Structured diff data:
====

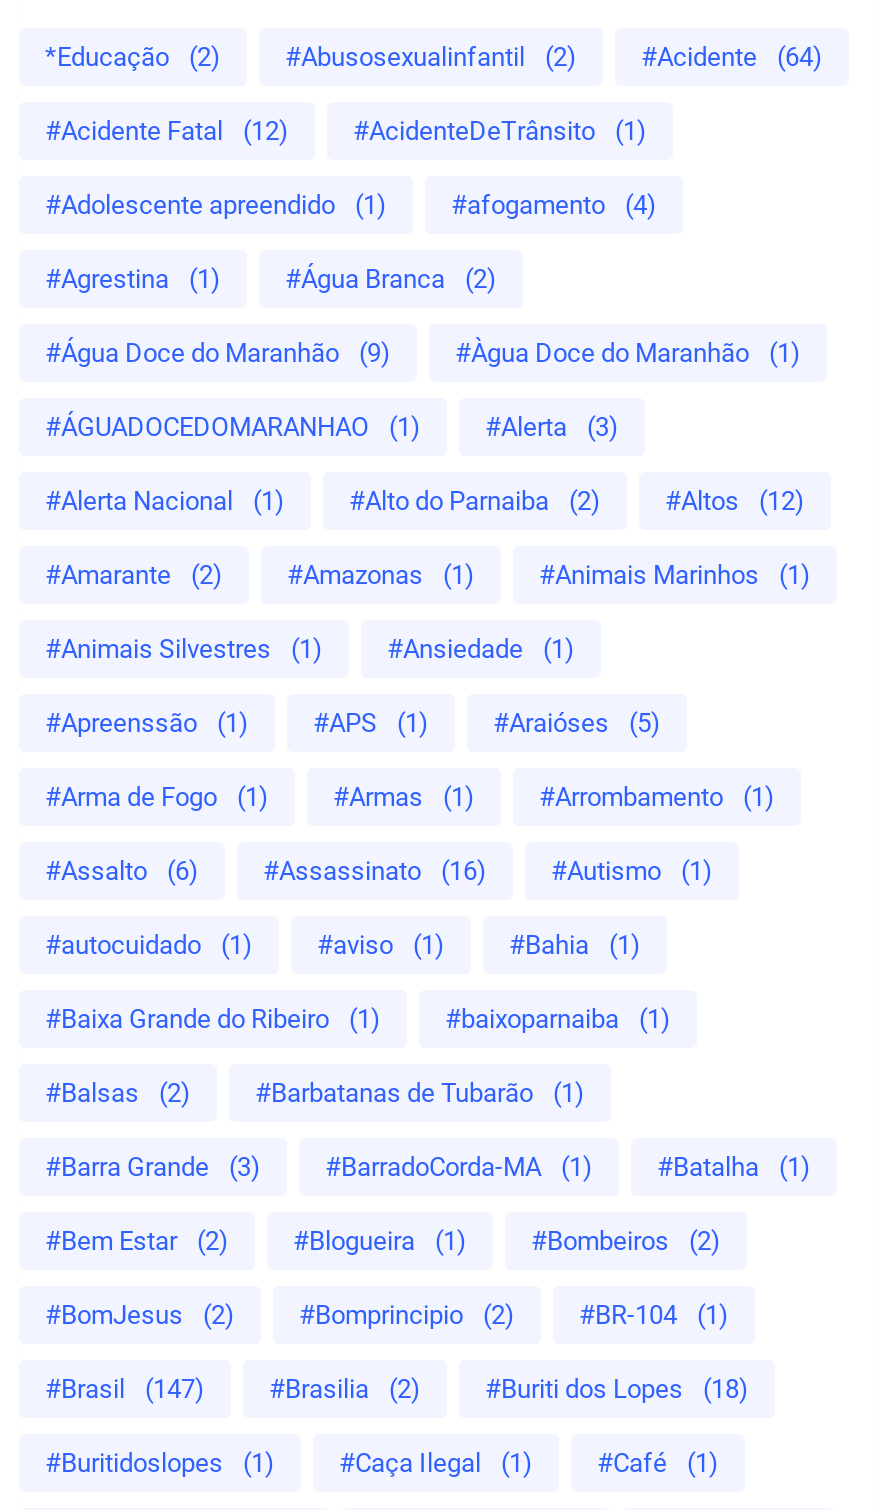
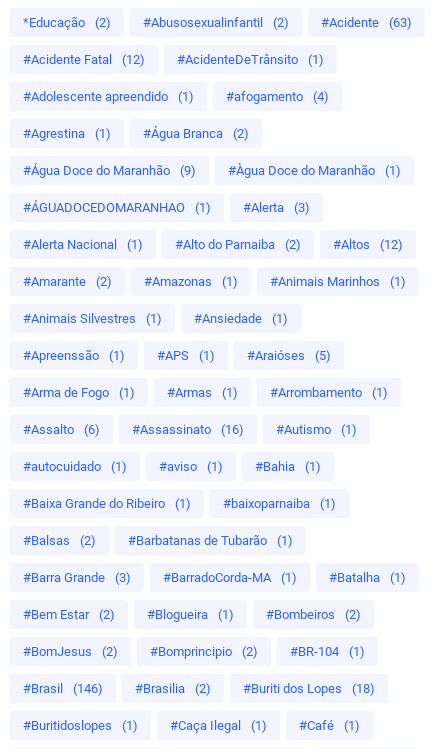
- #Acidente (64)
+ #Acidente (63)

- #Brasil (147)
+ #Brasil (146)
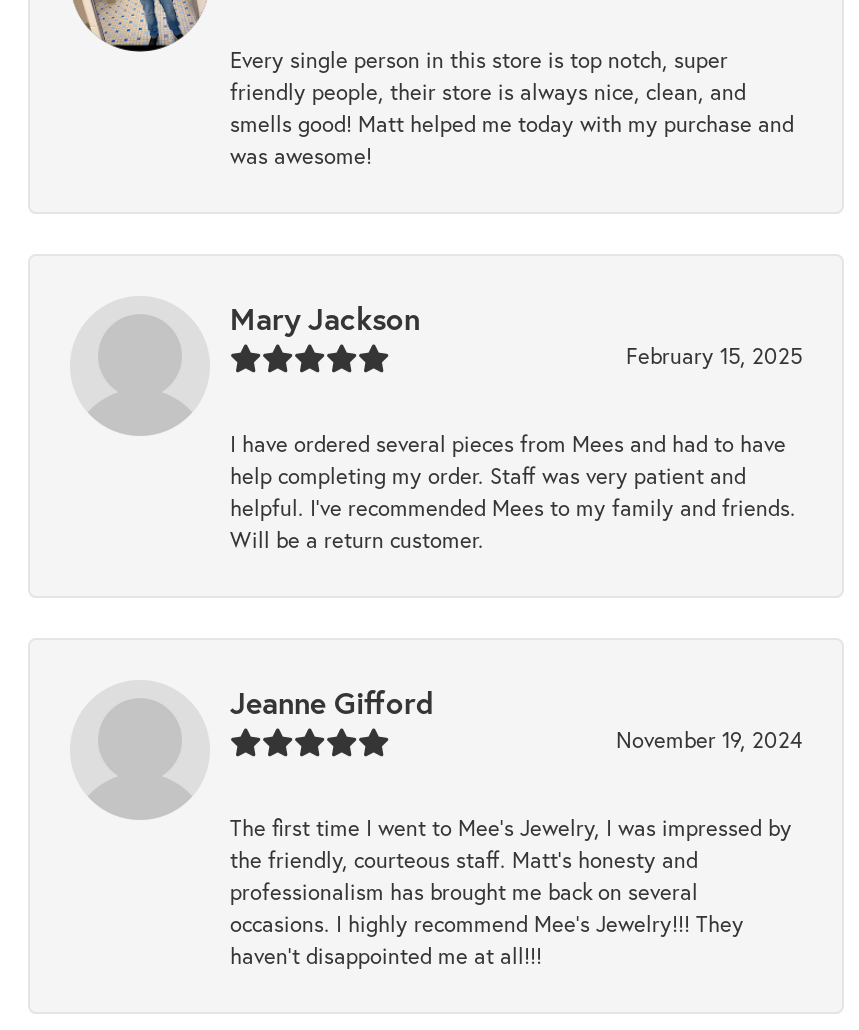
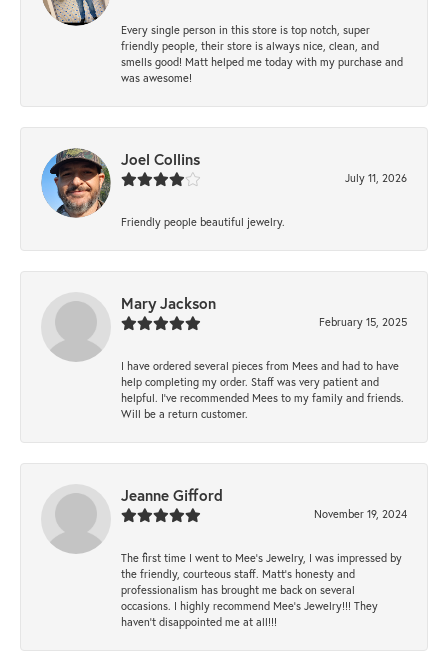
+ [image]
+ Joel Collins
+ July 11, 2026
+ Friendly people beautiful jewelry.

====

**What to do:** All pictures are to be dropped, and the records above returned exactly.

**Your solution:**
- #Acidente (64)
+ #Acidente (63)

- #Brasil (147)
+ #Brasil (146)
+ [image]
+ Joel Collins
+ July 11, 2026
+ Friendly people beautiful jewelry.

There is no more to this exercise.